> **Instructions to follow**: The copy should hold exactly the lines below from the one that contains "Grand total | SEKOLAH SWASTA: 27,238" through the one that contains "Grand total | SEKOLAH SWASTA: 27,263 -> 917" and nothing else, so no pictures.

> **Input**:
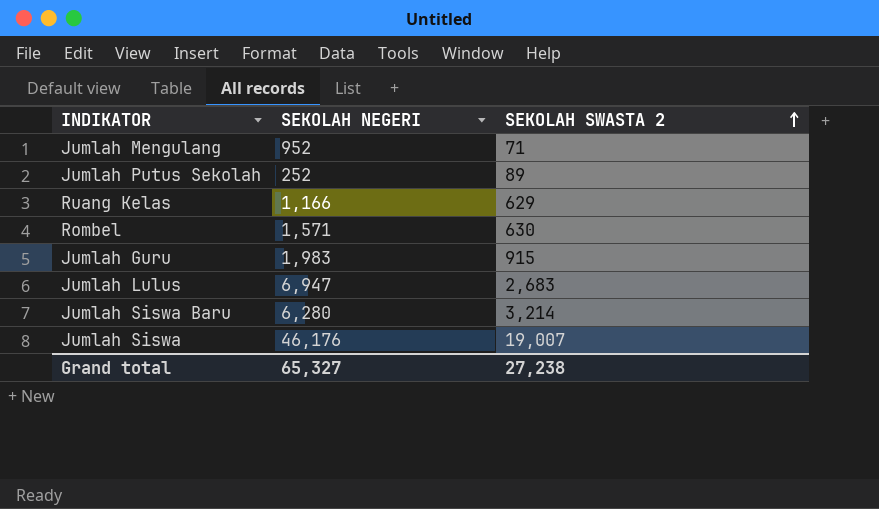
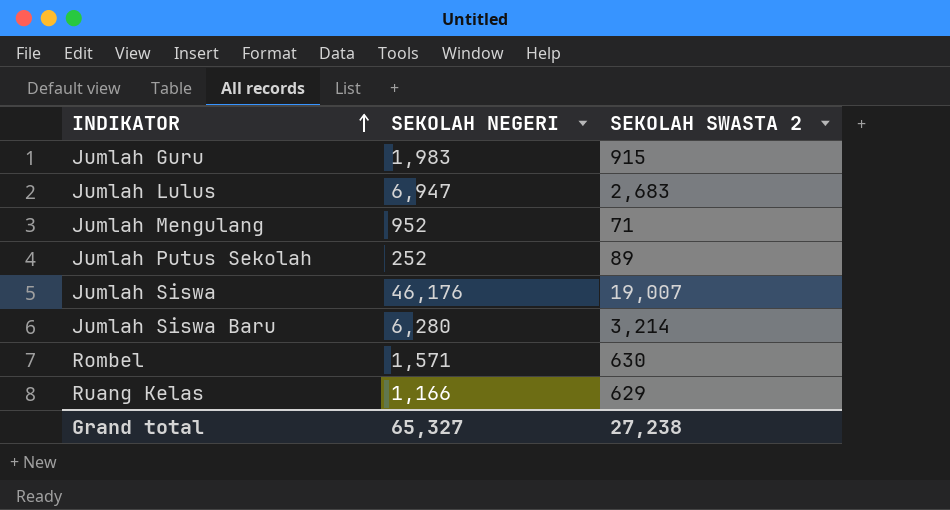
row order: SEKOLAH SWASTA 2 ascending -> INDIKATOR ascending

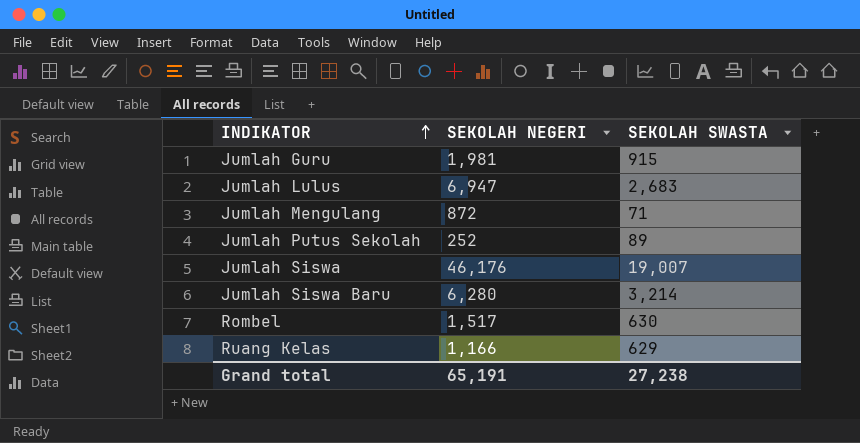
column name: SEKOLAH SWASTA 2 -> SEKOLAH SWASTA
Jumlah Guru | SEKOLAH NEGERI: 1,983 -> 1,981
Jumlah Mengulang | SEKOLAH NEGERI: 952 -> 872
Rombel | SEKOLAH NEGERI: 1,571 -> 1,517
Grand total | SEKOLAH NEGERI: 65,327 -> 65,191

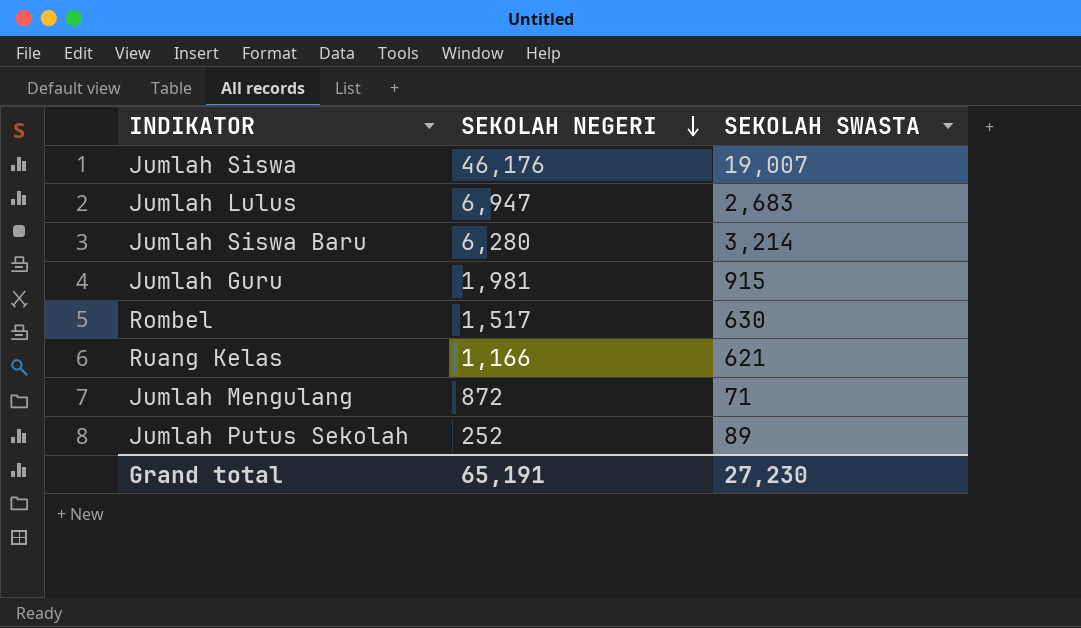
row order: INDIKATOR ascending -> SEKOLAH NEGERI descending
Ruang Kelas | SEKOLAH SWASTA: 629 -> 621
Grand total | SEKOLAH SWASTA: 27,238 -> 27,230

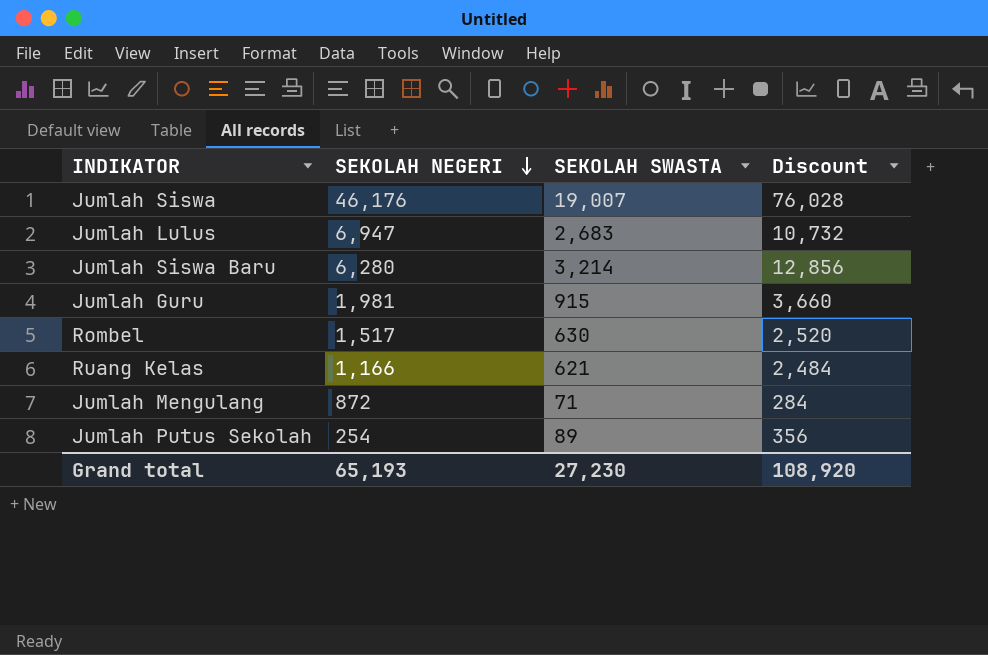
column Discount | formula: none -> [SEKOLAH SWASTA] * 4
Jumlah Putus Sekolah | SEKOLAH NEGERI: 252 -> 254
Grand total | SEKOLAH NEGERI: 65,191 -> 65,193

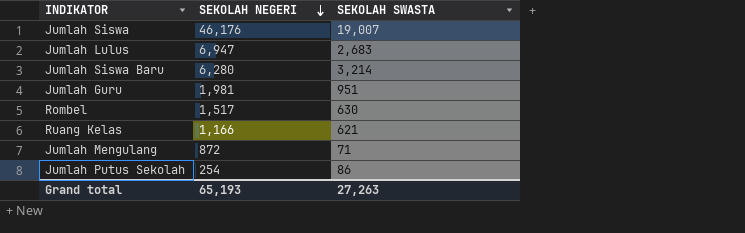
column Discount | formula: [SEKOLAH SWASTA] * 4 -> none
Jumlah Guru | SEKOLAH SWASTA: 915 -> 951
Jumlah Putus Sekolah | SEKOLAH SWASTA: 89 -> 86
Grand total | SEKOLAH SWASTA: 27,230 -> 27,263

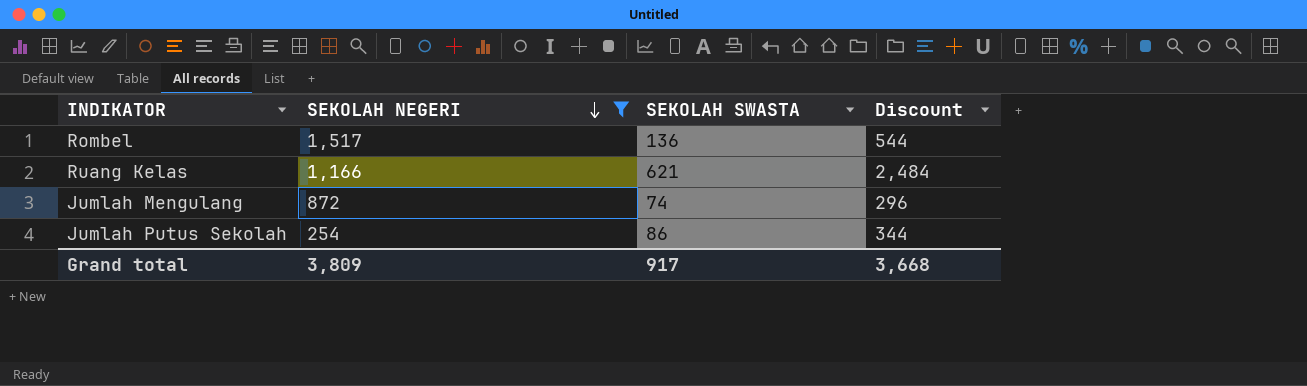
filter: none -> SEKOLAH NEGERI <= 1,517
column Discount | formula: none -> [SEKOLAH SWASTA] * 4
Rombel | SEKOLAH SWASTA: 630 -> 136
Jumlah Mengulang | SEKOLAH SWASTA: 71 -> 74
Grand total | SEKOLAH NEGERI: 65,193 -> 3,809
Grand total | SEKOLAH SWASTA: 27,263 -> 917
---
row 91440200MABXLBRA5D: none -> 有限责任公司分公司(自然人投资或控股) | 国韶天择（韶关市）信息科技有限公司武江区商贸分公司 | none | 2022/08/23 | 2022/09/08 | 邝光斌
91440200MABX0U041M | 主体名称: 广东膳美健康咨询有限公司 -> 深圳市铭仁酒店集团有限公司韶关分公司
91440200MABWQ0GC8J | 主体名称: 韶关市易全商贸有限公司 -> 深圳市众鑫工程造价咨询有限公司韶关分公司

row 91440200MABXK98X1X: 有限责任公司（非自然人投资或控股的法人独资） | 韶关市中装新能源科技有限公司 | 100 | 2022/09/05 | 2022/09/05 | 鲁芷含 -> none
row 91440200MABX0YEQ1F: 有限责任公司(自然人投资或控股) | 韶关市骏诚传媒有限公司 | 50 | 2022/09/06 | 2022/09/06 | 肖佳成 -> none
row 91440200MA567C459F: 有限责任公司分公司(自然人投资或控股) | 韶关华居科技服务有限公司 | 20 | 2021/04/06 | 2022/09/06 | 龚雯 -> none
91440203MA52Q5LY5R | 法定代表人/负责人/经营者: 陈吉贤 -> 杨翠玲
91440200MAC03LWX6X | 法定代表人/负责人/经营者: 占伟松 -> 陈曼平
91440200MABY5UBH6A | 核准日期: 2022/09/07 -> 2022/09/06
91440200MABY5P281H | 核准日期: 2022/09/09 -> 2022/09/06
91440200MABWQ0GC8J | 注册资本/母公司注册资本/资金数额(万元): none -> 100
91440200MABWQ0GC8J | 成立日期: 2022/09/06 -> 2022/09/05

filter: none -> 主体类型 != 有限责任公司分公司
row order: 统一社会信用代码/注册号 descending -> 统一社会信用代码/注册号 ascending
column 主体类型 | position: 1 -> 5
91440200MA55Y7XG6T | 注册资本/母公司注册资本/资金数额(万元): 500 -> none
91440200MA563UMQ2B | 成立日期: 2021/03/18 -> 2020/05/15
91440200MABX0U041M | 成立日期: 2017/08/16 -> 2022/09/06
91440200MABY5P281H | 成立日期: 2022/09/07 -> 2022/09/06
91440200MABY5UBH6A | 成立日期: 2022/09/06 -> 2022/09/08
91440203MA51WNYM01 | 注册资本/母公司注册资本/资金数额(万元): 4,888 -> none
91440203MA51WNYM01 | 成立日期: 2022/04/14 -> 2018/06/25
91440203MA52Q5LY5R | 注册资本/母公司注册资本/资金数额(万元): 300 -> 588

> **Answer space**:
Grand total | SEKOLAH SWASTA: 27,238 -> 27,230

column Discount | formula: none -> [SEKOLAH SWASTA] * 4
Jumlah Putus Sekolah | SEKOLAH NEGERI: 252 -> 254
Grand total | SEKOLAH NEGERI: 65,191 -> 65,193

column Discount | formula: [SEKOLAH SWASTA] * 4 -> none
Jumlah Guru | SEKOLAH SWASTA: 915 -> 951
Jumlah Putus Sekolah | SEKOLAH SWASTA: 89 -> 86
Grand total | SEKOLAH SWASTA: 27,230 -> 27,263

filter: none -> SEKOLAH NEGERI <= 1,517
column Discount | formula: none -> [SEKOLAH SWASTA] * 4
Rombel | SEKOLAH SWASTA: 630 -> 136
Jumlah Mengulang | SEKOLAH SWASTA: 71 -> 74
Grand total | SEKOLAH NEGERI: 65,193 -> 3,809
Grand total | SEKOLAH SWASTA: 27,263 -> 917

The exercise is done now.